## REQUIREMENT
Return exactly the span of lines in the following data that opens with the line containing "(948, 1041) none" and closes with the line containing "(238, 63) none". Include nothing else.
************
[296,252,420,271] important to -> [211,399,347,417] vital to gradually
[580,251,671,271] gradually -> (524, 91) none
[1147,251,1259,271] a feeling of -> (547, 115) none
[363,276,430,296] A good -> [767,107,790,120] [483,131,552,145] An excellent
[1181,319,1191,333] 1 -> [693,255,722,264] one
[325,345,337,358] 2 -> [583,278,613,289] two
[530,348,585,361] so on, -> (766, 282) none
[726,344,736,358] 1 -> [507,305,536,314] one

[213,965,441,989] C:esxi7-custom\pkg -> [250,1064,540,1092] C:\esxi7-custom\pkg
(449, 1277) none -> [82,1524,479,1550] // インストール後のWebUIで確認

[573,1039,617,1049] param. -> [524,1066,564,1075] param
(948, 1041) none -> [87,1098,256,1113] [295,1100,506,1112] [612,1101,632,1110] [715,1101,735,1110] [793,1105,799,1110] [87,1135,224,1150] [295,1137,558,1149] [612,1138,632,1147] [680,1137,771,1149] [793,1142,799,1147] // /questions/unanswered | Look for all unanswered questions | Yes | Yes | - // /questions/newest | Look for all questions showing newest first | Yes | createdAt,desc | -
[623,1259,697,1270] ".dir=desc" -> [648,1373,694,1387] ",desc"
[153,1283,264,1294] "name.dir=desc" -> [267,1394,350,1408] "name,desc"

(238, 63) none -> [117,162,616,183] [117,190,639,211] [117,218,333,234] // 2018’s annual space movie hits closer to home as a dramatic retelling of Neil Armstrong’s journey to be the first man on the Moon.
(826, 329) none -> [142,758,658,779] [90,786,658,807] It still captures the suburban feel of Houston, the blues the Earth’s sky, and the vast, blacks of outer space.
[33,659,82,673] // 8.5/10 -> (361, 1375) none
************
## RESULT FOR THIS TASK
(948, 1041) none -> [87,1098,256,1113] [295,1100,506,1112] [612,1101,632,1110] [715,1101,735,1110] [793,1105,799,1110] [87,1135,224,1150] [295,1137,558,1149] [612,1138,632,1147] [680,1137,771,1149] [793,1142,799,1147] // /questions/unanswered | Look for all unanswered questions | Yes | Yes | - // /questions/newest | Look for all questions showing newest first | Yes | createdAt,desc | -
[623,1259,697,1270] ".dir=desc" -> [648,1373,694,1387] ",desc"
[153,1283,264,1294] "name.dir=desc" -> [267,1394,350,1408] "name,desc"

(238, 63) none -> [117,162,616,183] [117,190,639,211] [117,218,333,234] // 2018’s annual space movie hits closer to home as a dramatic retelling of Neil Armstrong’s journey to be the first man on the Moon.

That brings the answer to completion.